She is one of the 1000 women proposed for the Nobel Peace Price 2005.
Venantie Bisimwa Nabintu (45) is the executive secretary of Women’s Network for Justice and Peace (Rfdp) in the Democratic Republic of Congo (DRC). Since 1992, Rfdp has fought against all forms of discrimination and violence against women and other vulnerable members of society. She is a human rights activist and she mobilizes women to repel violence.
She says: “In our discriminative societies there are women, including traditional ones, who have become role models because they manage public property in a satisfactory manner”.
She adds: “With sustained hope any action, however small, towards building a just society, will give chances to women. That society will already have sown seeds for needed change”.
Sorry, I found no photo of Venantie Bisimwa Nabintu – Dem. Republic of the Congo
She works for Women Network for Justice, Rfdp (no website). She works also as executive secretary for the Réseau des Femmes pour la Défense des Droits et la Paix.

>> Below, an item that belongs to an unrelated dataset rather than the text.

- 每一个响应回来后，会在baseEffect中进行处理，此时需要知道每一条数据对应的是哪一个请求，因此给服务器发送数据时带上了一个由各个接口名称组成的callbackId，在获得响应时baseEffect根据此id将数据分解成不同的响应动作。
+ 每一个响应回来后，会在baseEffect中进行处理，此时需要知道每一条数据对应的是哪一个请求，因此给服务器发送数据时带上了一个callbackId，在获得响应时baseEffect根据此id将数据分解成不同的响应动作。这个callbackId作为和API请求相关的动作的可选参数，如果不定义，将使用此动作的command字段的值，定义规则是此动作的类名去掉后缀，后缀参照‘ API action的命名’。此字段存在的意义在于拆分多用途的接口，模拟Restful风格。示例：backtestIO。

Venantie Bisimwa (45) is convinced that the world was created for men and women and she should not have to ask for permission to live better. She is a human rights activist and the Executive Secretary of Women Network for Justice and Peace (RFPD) in the Democratic Republic of Congo (DRC).
A married mother of three, Venantie holds a university degree. Her professional experience helps her encourage other women, who in her opinion, benefit the society and must therefore be valued. She notes: “In our discriminative societies there are women, including traditional ones who became role models because they managed public property in a satisfactory manner.” These examples she says impelled her to form two women NGOs.

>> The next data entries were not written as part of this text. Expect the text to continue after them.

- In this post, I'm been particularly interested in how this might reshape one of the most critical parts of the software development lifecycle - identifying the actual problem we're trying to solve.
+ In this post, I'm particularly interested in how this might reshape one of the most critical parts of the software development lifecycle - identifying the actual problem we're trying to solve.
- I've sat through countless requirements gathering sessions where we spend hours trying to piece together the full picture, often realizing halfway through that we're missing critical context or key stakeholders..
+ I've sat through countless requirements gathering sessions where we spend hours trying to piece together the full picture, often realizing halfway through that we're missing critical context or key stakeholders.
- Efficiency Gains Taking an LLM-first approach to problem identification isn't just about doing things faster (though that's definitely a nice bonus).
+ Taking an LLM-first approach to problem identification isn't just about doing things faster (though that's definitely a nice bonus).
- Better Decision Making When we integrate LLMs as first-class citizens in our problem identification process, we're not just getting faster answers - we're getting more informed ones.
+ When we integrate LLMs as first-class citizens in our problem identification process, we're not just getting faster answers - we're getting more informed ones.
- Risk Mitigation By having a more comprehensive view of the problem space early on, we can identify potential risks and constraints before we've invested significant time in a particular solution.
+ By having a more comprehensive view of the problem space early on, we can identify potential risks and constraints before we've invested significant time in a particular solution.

Since 1992, RFDP has fought against all forms of discrimination and violence against women and other vulnerable members of society. Presently the organization supports Congolese women from diverse political and ideological backgrounds from the South Kivu region through networking, in order to safeguard peace and advocate for gender-based interests in the DRC. Through her organization she sensitizes and trains women and men on human rights, peace and gender. She also organizes conferences, presents radio programs with debates, carries out research and writes publications denouncing violence.
The moral and material support she receives from her family has sustained her work. She recalls that her parents brought up both male and female children equally. This background enables her to contribute to the community and her country.
She says there is no need to have an unjust and discriminatory society. (1000peacewomen).